The former Isthmus writer graduated from Verona High School in 2002 before relocating to New York City to attend Barnard College. In 2005, during her senior year, she scored an unpaid internship — save a free Metrocard — fact-checking, pulling clothes for photo shoots and contributing articles to the Daily Candy, a now-defunct, then-pioneering style site and e-newsletter. After her formative years in tie-dye and Birkenstocks, she idolized the trendy chic female employees who gave her a quick lesson in professional dynamics from an office in SoHo.
A Lady’s Guide to Selling Out, Franson says, is a bildungswoman — a female take on the bildungsroman, a novel built around a young protagonist coming into his own. Released in April on the Dial Press Hardcover imprint, The Lady’s Guide is narrated by Minneapolis ad agency employee and condo dweller Casey Pendergast.
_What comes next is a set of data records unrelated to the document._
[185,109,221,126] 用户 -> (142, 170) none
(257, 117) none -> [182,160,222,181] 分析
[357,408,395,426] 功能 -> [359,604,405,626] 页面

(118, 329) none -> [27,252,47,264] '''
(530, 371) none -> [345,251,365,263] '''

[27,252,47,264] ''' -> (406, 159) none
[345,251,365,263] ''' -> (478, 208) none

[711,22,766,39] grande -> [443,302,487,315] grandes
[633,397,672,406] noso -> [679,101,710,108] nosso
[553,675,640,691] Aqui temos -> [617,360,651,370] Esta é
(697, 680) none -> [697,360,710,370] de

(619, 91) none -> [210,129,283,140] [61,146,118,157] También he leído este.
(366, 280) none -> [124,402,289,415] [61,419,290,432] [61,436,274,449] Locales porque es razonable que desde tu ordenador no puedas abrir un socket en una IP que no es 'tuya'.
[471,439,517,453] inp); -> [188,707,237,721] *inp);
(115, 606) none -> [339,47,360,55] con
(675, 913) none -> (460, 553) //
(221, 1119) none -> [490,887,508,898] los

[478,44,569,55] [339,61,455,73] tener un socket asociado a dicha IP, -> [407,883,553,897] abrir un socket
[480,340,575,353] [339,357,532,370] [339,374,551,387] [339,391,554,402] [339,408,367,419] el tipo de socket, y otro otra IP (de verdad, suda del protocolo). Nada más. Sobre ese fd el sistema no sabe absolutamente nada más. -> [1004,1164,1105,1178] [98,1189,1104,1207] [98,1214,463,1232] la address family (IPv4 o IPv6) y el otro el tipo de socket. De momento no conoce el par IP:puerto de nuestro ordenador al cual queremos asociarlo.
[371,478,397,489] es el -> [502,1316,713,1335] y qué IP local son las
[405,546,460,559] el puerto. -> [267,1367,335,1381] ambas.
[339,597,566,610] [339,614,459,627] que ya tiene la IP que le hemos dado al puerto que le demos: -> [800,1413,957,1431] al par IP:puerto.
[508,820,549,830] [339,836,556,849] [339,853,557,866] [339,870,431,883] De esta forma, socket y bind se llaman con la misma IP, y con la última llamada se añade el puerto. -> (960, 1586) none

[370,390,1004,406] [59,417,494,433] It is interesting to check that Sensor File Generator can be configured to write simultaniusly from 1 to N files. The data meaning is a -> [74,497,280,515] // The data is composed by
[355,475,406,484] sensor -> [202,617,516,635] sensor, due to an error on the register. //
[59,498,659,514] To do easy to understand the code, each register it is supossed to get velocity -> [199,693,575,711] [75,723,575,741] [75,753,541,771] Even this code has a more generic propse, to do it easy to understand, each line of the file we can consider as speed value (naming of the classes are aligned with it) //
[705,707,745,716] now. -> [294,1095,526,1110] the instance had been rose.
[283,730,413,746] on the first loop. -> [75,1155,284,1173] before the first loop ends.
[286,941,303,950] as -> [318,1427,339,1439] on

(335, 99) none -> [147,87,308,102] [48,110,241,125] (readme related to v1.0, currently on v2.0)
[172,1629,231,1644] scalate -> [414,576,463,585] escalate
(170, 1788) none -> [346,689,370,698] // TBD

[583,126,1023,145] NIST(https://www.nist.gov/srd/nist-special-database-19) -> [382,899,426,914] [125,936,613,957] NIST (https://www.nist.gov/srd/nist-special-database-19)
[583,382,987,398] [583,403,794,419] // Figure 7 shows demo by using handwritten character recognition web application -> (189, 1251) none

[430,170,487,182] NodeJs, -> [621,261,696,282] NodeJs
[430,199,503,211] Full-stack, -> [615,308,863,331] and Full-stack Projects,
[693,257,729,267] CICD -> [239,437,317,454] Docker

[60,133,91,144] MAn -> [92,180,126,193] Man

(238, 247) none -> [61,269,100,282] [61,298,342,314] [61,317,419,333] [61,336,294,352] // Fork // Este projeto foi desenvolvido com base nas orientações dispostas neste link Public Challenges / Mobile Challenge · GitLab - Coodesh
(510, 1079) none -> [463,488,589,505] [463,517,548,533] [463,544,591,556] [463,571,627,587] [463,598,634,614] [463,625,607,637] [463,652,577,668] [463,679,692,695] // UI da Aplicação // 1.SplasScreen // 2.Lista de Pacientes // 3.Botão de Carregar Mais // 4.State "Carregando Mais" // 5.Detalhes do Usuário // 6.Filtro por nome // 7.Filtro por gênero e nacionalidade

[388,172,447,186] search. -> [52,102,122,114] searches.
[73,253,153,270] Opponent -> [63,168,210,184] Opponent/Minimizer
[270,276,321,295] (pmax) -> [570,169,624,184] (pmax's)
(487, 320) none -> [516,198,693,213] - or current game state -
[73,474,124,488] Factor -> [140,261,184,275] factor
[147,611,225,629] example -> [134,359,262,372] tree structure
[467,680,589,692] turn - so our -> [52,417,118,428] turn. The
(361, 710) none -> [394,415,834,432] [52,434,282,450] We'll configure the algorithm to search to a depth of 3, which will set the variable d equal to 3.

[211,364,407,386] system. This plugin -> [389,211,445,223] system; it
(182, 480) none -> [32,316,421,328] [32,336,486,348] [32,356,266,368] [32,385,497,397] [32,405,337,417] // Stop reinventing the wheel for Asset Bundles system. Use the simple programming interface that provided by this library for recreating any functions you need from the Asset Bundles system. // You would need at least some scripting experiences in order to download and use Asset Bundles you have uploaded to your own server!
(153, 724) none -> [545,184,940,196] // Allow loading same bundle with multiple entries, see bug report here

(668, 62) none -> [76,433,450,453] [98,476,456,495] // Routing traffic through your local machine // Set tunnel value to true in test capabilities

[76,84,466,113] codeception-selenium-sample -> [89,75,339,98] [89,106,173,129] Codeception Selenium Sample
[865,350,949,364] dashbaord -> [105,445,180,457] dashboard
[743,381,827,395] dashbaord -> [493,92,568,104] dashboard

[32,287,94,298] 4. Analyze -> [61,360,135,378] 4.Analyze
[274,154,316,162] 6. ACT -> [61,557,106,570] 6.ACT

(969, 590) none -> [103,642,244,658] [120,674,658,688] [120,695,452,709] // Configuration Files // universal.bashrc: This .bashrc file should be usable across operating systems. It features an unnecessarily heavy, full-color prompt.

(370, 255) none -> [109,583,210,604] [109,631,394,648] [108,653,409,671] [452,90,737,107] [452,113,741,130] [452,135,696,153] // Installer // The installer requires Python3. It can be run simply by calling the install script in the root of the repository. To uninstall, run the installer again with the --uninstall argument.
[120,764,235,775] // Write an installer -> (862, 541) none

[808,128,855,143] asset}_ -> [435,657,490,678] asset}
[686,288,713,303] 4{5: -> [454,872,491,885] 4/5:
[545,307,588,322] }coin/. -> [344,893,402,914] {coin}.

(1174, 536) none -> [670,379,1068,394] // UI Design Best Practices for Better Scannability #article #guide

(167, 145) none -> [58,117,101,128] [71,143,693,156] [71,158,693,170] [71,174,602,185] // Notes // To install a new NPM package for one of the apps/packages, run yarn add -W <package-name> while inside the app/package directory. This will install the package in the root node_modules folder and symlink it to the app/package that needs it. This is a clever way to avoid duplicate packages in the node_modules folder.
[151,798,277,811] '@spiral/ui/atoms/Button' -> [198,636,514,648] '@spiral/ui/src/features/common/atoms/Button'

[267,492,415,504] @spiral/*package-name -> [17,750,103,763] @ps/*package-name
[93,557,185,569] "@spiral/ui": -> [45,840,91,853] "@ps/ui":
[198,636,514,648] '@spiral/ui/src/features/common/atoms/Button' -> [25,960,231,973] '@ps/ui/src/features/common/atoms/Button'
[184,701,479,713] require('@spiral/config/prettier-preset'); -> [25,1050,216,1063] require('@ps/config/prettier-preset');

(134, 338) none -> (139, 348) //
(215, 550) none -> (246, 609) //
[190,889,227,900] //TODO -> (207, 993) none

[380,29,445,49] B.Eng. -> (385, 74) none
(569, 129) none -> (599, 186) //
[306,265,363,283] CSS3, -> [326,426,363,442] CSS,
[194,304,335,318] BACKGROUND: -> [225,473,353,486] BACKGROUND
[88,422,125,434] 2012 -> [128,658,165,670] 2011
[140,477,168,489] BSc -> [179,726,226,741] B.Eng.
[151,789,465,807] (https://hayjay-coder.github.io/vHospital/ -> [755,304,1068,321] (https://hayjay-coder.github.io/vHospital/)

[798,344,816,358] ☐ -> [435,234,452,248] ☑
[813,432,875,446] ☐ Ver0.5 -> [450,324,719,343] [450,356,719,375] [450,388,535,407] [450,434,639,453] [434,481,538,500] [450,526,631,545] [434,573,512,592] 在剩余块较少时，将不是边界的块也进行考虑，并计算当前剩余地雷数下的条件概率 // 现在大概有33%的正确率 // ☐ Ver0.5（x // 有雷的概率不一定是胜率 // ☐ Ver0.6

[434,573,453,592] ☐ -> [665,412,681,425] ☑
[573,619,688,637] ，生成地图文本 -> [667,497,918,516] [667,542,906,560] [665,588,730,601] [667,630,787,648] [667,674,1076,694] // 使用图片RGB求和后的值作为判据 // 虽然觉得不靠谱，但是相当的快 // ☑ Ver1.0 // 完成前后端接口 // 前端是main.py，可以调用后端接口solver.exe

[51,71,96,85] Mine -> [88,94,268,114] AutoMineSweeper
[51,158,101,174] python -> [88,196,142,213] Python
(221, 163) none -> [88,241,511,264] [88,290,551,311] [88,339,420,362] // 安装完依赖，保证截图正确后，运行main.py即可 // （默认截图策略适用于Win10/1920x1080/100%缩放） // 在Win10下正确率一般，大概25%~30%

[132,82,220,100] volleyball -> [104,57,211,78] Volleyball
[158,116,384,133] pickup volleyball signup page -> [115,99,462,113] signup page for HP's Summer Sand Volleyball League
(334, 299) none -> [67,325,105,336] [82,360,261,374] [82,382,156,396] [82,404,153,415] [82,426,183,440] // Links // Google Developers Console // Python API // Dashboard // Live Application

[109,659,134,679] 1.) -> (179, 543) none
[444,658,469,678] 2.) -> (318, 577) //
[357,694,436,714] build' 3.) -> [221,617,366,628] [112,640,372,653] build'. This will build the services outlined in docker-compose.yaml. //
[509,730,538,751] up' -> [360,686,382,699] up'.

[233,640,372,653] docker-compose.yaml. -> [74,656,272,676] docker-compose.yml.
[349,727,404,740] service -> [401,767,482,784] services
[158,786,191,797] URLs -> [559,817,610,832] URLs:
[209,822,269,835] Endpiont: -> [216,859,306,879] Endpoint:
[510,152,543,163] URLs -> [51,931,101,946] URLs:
The effusive 20-something is working in an office full of women as her relationship with her best friend from college, an unconfident and starving artist/author, seems to be nearing its final chapter.
Casey is smug, yet on guard, about her protégé relationship with the ad agency’s director, a woman reminiscent of Meryl Streep’s character in The Devil Wears Prada. Meanwhile, her secretary is plotting to steal Casey’s job. When Casey is tasked with convincing authors to contract communications — social media, web copy, etc. — for out-of-favor brands, she begins to question her own scruples. At the same time, she starts dating her first client.
“The book is about my understanding of office culture and mean-girl culture — women who are trading power with each other and looking for power, [some who] don’t have any power,” Franson says. She also wanted to feature bold characters who contrast with female protagonists in modern books, whom she noticed were often anxious and depressed.
“On TV, I was seeing all of these amazing characters come out — Broad City, Amy Poehler — these women being lewd, brash, kind of sloppy,” she says.
A Lady’s Guide is, in Franson’s words, “a total beach read” that’s also a product of “her own preoccupation with being an artist when you live in capitalism and what it means to make a living in this system.” The book’s quick turns of phrase, robust vocabulary and enviable repartee support a character who’s growing into her own skin. It takes off at a running pace and never slows, a cadence that will keep even screen junkies intrigued. While it shines with the gloss of Us Weekly, A Ladies’ Guide to Selling Out ingeniously integrates the wisdom of a self-help bestseller.